## [Assignment]
Every line from the one with "[110,146,439,162] // The" to the one with "[56,164,436,178] ghcid. Currently", including those two, is to be copied exactly; all other lines of the entries below are left out.
[Records shown]
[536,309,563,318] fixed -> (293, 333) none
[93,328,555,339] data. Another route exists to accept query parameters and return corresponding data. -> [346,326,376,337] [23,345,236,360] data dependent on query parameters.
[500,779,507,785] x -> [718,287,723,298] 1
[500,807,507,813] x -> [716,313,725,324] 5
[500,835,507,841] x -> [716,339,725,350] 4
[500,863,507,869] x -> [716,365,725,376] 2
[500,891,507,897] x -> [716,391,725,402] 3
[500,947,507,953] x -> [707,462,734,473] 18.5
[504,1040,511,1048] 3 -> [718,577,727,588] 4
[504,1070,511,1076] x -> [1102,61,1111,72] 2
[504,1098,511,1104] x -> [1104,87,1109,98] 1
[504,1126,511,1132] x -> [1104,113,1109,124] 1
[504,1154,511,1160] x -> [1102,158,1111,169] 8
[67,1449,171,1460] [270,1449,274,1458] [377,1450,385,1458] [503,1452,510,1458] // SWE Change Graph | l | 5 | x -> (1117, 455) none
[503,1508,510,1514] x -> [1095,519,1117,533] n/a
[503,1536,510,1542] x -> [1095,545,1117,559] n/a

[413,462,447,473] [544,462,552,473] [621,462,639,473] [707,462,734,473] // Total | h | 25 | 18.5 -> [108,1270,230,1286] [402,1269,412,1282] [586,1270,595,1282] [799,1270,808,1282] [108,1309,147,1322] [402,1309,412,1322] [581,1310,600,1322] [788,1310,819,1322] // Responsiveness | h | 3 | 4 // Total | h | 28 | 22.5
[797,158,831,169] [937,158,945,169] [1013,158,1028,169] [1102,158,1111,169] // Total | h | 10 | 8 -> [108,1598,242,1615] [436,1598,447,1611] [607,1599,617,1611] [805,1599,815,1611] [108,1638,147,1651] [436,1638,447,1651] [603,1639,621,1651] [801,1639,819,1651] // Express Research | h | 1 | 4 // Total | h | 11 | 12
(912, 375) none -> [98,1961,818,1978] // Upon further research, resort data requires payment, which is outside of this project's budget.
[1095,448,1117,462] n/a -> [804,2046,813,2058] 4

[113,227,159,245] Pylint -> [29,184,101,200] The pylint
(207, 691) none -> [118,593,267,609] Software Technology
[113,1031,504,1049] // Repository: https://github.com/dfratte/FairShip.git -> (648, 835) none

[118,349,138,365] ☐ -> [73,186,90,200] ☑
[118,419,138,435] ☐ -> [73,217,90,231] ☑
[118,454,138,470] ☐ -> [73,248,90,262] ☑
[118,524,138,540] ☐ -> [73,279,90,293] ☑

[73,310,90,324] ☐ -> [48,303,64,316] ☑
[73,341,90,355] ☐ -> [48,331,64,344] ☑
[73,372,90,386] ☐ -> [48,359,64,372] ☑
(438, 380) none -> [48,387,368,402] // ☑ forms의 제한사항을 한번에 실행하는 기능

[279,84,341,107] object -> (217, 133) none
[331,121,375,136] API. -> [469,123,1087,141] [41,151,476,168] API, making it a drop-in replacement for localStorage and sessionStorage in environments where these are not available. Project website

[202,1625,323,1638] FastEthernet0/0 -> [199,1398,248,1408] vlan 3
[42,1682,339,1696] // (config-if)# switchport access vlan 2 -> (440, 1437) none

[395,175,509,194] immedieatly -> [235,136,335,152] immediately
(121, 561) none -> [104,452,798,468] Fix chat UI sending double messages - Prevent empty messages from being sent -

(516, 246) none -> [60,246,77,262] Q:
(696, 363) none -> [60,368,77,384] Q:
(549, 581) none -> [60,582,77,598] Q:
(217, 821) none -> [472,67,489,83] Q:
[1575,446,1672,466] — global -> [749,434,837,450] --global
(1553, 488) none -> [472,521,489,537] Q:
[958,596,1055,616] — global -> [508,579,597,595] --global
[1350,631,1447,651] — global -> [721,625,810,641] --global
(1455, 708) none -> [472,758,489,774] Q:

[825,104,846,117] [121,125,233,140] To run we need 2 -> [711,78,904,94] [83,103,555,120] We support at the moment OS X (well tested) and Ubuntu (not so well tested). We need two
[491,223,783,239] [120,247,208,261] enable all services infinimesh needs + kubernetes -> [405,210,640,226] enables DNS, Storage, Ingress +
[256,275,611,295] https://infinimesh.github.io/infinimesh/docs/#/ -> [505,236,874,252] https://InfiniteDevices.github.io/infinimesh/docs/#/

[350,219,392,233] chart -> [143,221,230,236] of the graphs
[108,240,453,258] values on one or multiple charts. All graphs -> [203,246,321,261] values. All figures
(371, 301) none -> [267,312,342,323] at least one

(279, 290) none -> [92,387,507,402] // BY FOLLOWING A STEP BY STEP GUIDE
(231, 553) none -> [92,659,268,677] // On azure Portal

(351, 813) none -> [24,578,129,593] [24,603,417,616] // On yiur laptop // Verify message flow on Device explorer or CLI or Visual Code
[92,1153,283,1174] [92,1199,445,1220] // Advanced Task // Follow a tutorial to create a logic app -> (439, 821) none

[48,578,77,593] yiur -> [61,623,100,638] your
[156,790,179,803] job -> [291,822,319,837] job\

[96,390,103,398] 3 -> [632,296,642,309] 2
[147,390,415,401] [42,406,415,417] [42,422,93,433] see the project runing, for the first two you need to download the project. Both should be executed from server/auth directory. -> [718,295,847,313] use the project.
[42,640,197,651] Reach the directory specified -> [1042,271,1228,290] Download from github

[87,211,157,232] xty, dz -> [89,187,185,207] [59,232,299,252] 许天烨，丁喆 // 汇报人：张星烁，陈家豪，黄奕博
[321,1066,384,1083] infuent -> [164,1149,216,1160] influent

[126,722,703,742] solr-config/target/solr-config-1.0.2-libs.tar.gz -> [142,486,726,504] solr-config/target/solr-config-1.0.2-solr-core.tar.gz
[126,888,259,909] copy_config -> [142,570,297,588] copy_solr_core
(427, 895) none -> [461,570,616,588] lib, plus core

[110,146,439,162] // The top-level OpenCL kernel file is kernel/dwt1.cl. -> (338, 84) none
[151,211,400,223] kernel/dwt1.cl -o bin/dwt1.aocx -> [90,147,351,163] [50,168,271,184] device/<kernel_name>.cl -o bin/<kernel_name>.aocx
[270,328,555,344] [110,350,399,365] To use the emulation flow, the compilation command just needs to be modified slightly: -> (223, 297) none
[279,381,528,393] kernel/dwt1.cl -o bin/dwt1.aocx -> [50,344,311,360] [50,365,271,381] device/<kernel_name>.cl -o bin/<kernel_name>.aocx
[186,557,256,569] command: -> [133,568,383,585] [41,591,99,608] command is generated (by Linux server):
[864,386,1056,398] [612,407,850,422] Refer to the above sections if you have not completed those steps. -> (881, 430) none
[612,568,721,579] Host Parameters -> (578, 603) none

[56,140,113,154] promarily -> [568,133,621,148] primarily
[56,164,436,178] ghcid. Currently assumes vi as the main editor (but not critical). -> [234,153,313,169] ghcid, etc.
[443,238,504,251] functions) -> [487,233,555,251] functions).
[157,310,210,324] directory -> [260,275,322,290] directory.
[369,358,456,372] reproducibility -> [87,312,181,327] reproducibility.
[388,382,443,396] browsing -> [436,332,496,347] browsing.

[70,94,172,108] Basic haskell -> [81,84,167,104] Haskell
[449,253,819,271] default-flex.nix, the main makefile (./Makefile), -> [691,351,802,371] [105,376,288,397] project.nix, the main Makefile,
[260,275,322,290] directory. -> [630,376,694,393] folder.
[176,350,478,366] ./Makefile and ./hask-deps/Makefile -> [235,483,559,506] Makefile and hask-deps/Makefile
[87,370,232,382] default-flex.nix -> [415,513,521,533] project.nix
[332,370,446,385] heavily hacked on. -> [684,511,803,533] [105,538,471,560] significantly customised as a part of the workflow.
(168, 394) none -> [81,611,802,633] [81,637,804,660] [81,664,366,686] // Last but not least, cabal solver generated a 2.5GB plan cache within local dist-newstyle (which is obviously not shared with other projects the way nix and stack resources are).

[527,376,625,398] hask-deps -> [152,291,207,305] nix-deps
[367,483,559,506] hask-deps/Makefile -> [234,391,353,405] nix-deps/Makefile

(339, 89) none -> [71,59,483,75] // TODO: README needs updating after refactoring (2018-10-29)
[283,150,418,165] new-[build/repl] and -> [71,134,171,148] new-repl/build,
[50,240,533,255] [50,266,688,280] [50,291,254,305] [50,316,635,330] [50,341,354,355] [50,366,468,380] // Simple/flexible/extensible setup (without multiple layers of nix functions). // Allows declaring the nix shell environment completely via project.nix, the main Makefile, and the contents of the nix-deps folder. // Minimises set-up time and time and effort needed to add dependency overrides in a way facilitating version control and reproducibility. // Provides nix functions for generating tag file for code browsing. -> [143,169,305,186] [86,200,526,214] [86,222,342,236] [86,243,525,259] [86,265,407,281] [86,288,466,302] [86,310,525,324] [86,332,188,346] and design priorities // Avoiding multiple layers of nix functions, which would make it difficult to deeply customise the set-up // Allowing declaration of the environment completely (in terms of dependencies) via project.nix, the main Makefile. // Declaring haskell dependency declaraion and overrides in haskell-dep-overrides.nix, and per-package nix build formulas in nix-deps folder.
[/Records shown]
## [Expected output]
[110,146,439,162] // The top-level OpenCL kernel file is kernel/dwt1.cl. -> (338, 84) none
[151,211,400,223] kernel/dwt1.cl -o bin/dwt1.aocx -> [90,147,351,163] [50,168,271,184] device/<kernel_name>.cl -o bin/<kernel_name>.aocx
[270,328,555,344] [110,350,399,365] To use the emulation flow, the compilation command just needs to be modified slightly: -> (223, 297) none
[279,381,528,393] kernel/dwt1.cl -o bin/dwt1.aocx -> [50,344,311,360] [50,365,271,381] device/<kernel_name>.cl -o bin/<kernel_name>.aocx
[186,557,256,569] command: -> [133,568,383,585] [41,591,99,608] command is generated (by Linux server):
[864,386,1056,398] [612,407,850,422] Refer to the above sections if you have not completed those steps. -> (881, 430) none
[612,568,721,579] Host Parameters -> (578, 603) none

[56,140,113,154] promarily -> [568,133,621,148] primarily
[56,164,436,178] ghcid. Currently assumes vi as the main editor (but not critical). -> [234,153,313,169] ghcid, etc.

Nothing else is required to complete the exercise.